Urusan kritik mengkritik belakangan ramai menjadi bahan perbincangan publik, padahal memberikan dan menerima kritik menurut saya ya biasa saja toh itu merupakan keseharian manusia sebagai mahkluk sosial.
Setiap langkah kita terlepas apapun profesi dan statusnya selalu berdampingan dan sangat akrab dengan kritikan.Â
Karena pada dasarnya setiap individu berhak memberi penilaian terhadap seseorang. Mereka memiliki otoritas kritis untuk menyatakan "saya suka atau saya tidak suka" terhadap suatu hal.
Namun harus diingat yang kerap menjadi masalah itu sebenarnya bukan substansi kritiknya tapi cara menyampaikan kritik tersebut.
Sampaikanlah kritik, saran atau apapun itu dengan cara-cara yang beradab, beretika, berdasarkan fakta dan data serta memiliki argunentasi logis yang kuat.
Sebuah kritik akan menjadi sangat bias jika bermula dari kebencian, hal inilah yang biasanya berujung menjadi sebuah masalah.
Meskipun demikian, kritik tak pula menjadi tidak absah hanya karena si pelaku kritik itu tak menawarkan solusi. Karena pada dasarnya tugas kritik itu hanya menguraikan permasalahan dan menunjukan suatu kesalahan.

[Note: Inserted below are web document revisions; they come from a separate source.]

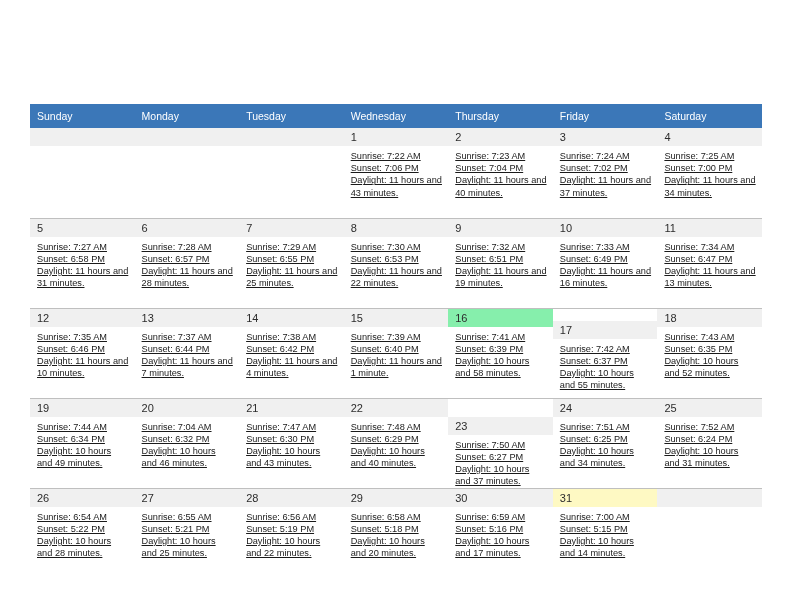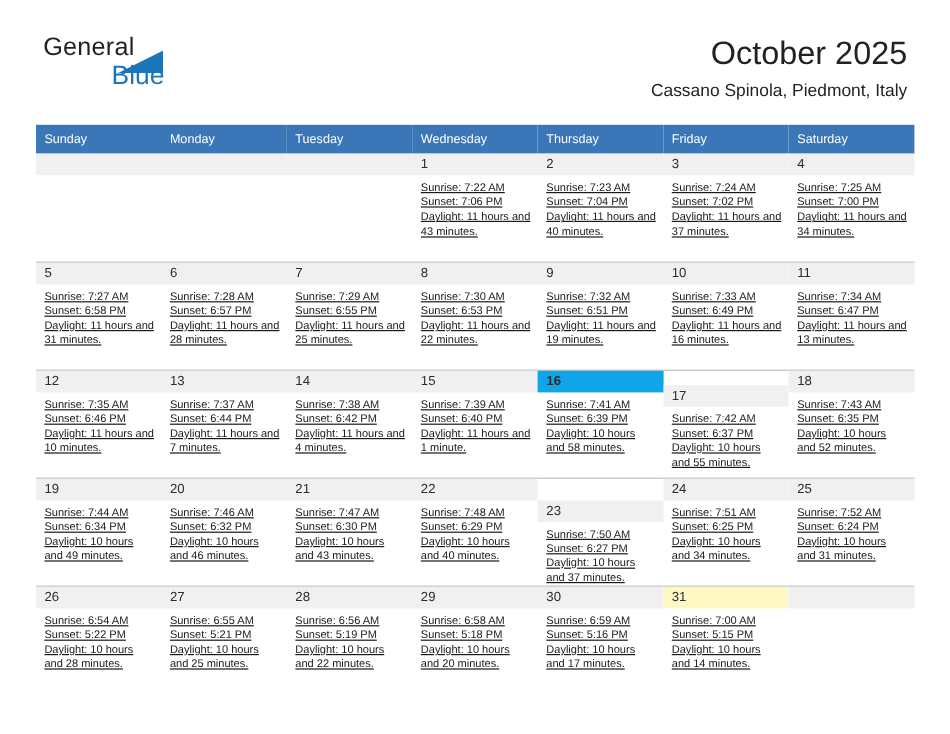"General" div.header { html: <div> <div> <span>General</span> <span></span> <span>Blue</span> </div> <div> <div>October 2025</div> <div>Cassano Spinola, Piedmont, Italy</div> </div> </div> -> none }
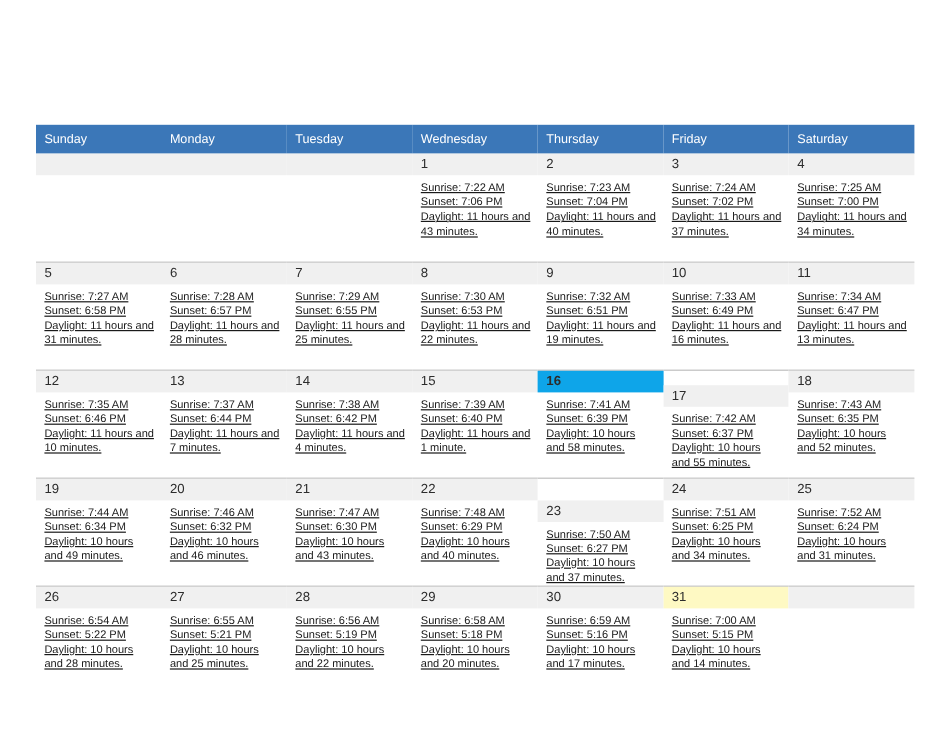"16" div.daynum-strip { background: #0ea5e9 -> #86efac; font-weight: bold -> none }
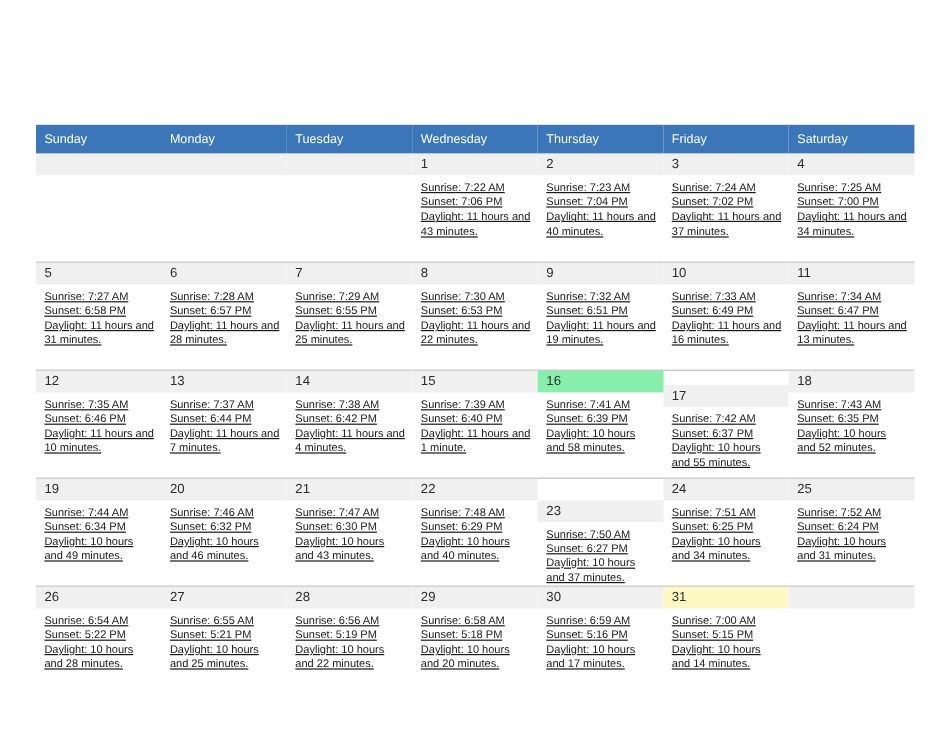"Sunrise: 7:46 AM" div { text: 7:46 -> 7:04 }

Jika ada pihak yang memiliki jargon "kritiklah dengan konstruktif dan solutif" yang mengharuskan seseorang yang melakukan kritik itu menawarkan solusi atas isu yang ia kritik tersebut.
Saya kira pemilik jargon yang biasanya datang dari pihak penguasa ini tak memahami esensi dari kritik, atau jangan-jangan itu cara mereka untuk menghindari kritik itu sendiri.
Meski memang benar sebuah solusi itu bisa lahir dari hasil kritik, akan tetapi bukan tugas yang melakukan kritik untuk menemukan solusi dan juga tak serta merta membuat kritikan itu menjadi tidak absah serta bisa disebut tak mendasar.
Menurut beberapa literatur yang saya baca kritik itu merupakan suatu kegiatan berpikir untuk memisahkan nilai-nilai yang tidak relevan dan nilai-nilai yang relevan dari suatu pandangan atau realitas.